### What you have to do
Line by line, copy the material below exactly as given.
******
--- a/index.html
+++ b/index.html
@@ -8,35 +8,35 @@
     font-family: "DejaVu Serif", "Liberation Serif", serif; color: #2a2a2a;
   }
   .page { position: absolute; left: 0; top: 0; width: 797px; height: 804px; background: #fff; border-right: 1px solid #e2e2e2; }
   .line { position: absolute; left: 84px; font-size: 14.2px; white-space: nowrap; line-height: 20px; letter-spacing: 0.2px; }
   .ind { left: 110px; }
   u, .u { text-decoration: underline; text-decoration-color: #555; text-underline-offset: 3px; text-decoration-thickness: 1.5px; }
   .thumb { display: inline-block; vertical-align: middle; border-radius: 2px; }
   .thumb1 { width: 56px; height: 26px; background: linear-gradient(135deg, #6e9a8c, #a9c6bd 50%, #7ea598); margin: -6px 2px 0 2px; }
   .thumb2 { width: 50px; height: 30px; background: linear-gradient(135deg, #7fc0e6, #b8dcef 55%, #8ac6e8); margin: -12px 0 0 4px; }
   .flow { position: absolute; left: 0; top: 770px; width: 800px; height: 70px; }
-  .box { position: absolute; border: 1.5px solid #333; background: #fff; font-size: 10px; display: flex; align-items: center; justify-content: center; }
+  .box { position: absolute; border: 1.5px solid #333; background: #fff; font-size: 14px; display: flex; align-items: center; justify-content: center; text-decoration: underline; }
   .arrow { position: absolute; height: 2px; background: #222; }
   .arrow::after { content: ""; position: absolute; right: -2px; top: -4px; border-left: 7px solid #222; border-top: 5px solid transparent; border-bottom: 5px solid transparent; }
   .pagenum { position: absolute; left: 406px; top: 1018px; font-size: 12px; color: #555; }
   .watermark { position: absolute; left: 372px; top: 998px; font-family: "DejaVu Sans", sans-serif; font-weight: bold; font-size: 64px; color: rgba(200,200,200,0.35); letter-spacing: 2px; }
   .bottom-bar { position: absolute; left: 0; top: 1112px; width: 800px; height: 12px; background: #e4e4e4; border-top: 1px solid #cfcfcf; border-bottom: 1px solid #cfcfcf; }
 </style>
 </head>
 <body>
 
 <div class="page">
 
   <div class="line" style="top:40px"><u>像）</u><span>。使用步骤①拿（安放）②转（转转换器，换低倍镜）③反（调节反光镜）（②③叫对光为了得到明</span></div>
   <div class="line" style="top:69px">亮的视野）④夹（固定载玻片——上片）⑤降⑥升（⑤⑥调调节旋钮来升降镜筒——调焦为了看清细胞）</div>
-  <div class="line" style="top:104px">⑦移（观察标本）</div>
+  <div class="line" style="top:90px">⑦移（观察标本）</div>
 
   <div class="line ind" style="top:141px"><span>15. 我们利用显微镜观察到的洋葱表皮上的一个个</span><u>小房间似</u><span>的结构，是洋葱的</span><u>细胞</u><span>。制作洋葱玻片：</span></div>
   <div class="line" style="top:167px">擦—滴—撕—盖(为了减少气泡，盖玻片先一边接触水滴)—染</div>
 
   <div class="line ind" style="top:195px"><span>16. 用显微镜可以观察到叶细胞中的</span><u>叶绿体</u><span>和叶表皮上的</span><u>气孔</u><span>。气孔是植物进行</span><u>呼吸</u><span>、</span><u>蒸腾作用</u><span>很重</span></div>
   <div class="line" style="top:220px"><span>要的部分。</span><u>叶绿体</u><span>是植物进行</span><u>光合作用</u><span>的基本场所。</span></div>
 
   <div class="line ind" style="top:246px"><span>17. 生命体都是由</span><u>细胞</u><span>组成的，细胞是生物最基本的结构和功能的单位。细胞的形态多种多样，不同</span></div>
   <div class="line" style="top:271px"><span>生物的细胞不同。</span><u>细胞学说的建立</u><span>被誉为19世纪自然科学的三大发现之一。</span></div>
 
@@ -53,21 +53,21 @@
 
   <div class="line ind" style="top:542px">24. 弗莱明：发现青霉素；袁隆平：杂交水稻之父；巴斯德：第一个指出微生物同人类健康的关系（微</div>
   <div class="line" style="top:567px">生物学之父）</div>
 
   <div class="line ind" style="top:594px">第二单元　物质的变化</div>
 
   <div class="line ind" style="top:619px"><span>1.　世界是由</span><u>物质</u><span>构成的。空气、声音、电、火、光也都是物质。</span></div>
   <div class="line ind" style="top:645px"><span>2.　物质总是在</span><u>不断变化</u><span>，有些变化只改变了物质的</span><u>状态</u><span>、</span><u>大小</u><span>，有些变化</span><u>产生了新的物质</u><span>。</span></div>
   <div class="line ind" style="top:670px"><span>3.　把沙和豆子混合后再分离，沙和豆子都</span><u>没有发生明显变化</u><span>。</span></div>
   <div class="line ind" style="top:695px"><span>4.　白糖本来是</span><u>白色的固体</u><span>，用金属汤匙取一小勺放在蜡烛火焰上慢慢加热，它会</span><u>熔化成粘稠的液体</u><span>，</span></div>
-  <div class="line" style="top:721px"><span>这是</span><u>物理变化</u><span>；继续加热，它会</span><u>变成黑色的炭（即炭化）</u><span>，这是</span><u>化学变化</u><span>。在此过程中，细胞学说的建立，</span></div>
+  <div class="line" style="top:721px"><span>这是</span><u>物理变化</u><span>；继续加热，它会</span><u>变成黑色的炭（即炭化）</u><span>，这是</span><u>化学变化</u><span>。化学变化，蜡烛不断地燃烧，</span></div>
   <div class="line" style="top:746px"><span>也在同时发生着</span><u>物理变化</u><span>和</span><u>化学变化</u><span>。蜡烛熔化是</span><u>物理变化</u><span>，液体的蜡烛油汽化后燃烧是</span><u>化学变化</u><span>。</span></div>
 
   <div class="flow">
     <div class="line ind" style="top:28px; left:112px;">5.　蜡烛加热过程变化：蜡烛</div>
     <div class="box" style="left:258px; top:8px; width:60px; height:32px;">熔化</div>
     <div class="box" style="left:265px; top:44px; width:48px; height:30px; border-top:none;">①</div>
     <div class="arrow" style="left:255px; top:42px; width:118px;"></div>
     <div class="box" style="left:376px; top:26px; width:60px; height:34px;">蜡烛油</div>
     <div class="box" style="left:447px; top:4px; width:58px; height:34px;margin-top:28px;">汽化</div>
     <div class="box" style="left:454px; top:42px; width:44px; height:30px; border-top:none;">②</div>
******
### Output for this task
--- a/index.html
+++ b/index.html
@@ -8,35 +8,35 @@
     font-family: "DejaVu Serif", "Liberation Serif", serif; color: #2a2a2a;
   }
   .page { position: absolute; left: 0; top: 0; width: 797px; height: 804px; background: #fff; border-right: 1px solid #e2e2e2; }
   .line { position: absolute; left: 84px; font-size: 14.2px; white-space: nowrap; line-height: 20px; letter-spacing: 0.2px; }
   .ind { left: 110px; }
   u, .u { text-decoration: underline; text-decoration-color: #555; text-underline-offset: 3px; text-decoration-thickness: 1.5px; }
   .thumb { display: inline-block; vertical-align: middle; border-radius: 2px; }
   .thumb1 { width: 56px; height: 26px; background: linear-gradient(135deg, #6e9a8c, #a9c6bd 50%, #7ea598); margin: -6px 2px 0 2px; }
   .thumb2 { width: 50px; height: 30px; background: linear-gradient(135deg, #7fc0e6, #b8dcef 55%, #8ac6e8); margin: -12px 0 0 4px; }
   .flow { position: absolute; left: 0; top: 770px; width: 800px; height: 70px; }
-  .box { position: absolute; border: 1.5px solid #333; background: #fff; font-size: 10px; display: flex; align-items: center; justify-content: center; }
+  .box { position: absolute; border: 1.5px solid #333; background: #fff; font-size: 14px; display: flex; align-items: center; justify-content: center; text-decoration: underline; }
   .arrow { position: absolute; height: 2px; background: #222; }
   .arrow::after { content: ""; position: absolute; right: -2px; top: -4px; border-left: 7px solid #222; border-top: 5px solid transparent; border-bottom: 5px solid transparent; }
   .pagenum { position: absolute; left: 406px; top: 1018px; font-size: 12px; color: #555; }
   .watermark { position: absolute; left: 372px; top: 998px; font-family: "DejaVu Sans", sans-serif; font-weight: bold; font-size: 64px; color: rgba(200,200,200,0.35); letter-spacing: 2px; }
   .bottom-bar { position: absolute; left: 0; top: 1112px; width: 800px; height: 12px; background: #e4e4e4; border-top: 1px solid #cfcfcf; border-bottom: 1px solid #cfcfcf; }
 </style>
 </head>
 <body>
 
 <div class="page">
 
   <div class="line" style="top:40px"><u>像）</u><span>。使用步骤①拿（安放）②转（转转换器，换低倍镜）③反（调节反光镜）（②③叫对光为了得到明</span></div>
   <div class="line" style="top:69px">亮的视野）④夹（固定载玻片——上片）⑤降⑥升（⑤⑥调调节旋钮来升降镜筒——调焦为了看清细胞）</div>
-  <div class="line" style="top:104px">⑦移（观察标本）</div>
+  <div class="line" style="top:90px">⑦移（观察标本）</div>
 
   <div class="line ind" style="top:141px"><span>15. 我们利用显微镜观察到的洋葱表皮上的一个个</span><u>小房间似</u><span>的结构，是洋葱的</span><u>细胞</u><span>。制作洋葱玻片：</span></div>
   <div class="line" style="top:167px">擦—滴—撕—盖(为了减少气泡，盖玻片先一边接触水滴)—染</div>
 
   <div class="line ind" style="top:195px"><span>16. 用显微镜可以观察到叶细胞中的</span><u>叶绿体</u><span>和叶表皮上的</span><u>气孔</u><span>。气孔是植物进行</span><u>呼吸</u><span>、</span><u>蒸腾作用</u><span>很重</span></div>
   <div class="line" style="top:220px"><span>要的部分。</span><u>叶绿体</u><span>是植物进行</span><u>光合作用</u><span>的基本场所。</span></div>
 
   <div class="line ind" style="top:246px"><span>17. 生命体都是由</span><u>细胞</u><span>组成的，细胞是生物最基本的结构和功能的单位。细胞的形态多种多样，不同</span></div>
   <div class="line" style="top:271px"><span>生物的细胞不同。</span><u>细胞学说的建立</u><span>被誉为19世纪自然科学的三大发现之一。</span></div>
 
@@ -53,21 +53,21 @@
 
   <div class="line ind" style="top:542px">24. 弗莱明：发现青霉素；袁隆平：杂交水稻之父；巴斯德：第一个指出微生物同人类健康的关系（微</div>
   <div class="line" style="top:567px">生物学之父）</div>
 
   <div class="line ind" style="top:594px">第二单元　物质的变化</div>
 
   <div class="line ind" style="top:619px"><span>1.　世界是由</span><u>物质</u><span>构成的。空气、声音、电、火、光也都是物质。</span></div>
   <div class="line ind" style="top:645px"><span>2.　物质总是在</span><u>不断变化</u><span>，有些变化只改变了物质的</span><u>状态</u><span>、</span><u>大小</u><span>，有些变化</span><u>产生了新的物质</u><span>。</span></div>
   <div class="line ind" style="top:670px"><span>3.　把沙和豆子混合后再分离，沙和豆子都</span><u>没有发生明显变化</u><span>。</span></div>
   <div class="line ind" style="top:695px"><span>4.　白糖本来是</span><u>白色的固体</u><span>，用金属汤匙取一小勺放在蜡烛火焰上慢慢加热，它会</span><u>熔化成粘稠的液体</u><span>，</span></div>
-  <div class="line" style="top:721px"><span>这是</span><u>物理变化</u><span>；继续加热，它会</span><u>变成黑色的炭（即炭化）</u><span>，这是</span><u>化学变化</u><span>。在此过程中，细胞学说的建立，</span></div>
+  <div class="line" style="top:721px"><span>这是</span><u>物理变化</u><span>；继续加热，它会</span><u>变成黑色的炭（即炭化）</u><span>，这是</span><u>化学变化</u><span>。化学变化，蜡烛不断地燃烧，</span></div>
   <div class="line" style="top:746px"><span>也在同时发生着</span><u>物理变化</u><span>和</span><u>化学变化</u><span>。蜡烛熔化是</span><u>物理变化</u><span>，液体的蜡烛油汽化后燃烧是</span><u>化学变化</u><span>。</span></div>
 
   <div class="flow">
     <div class="line ind" style="top:28px; left:112px;">5.　蜡烛加热过程变化：蜡烛</div>
     <div class="box" style="left:258px; top:8px; width:60px; height:32px;">熔化</div>
     <div class="box" style="left:265px; top:44px; width:48px; height:30px; border-top:none;">①</div>
     <div class="arrow" style="left:255px; top:42px; width:118px;"></div>
     <div class="box" style="left:376px; top:26px; width:60px; height:34px;">蜡烛油</div>
     <div class="box" style="left:447px; top:4px; width:58px; height:34px;margin-top:28px;">汽化</div>
     <div class="box" style="left:454px; top:42px; width:44px; height:30px; border-top:none;">②</div>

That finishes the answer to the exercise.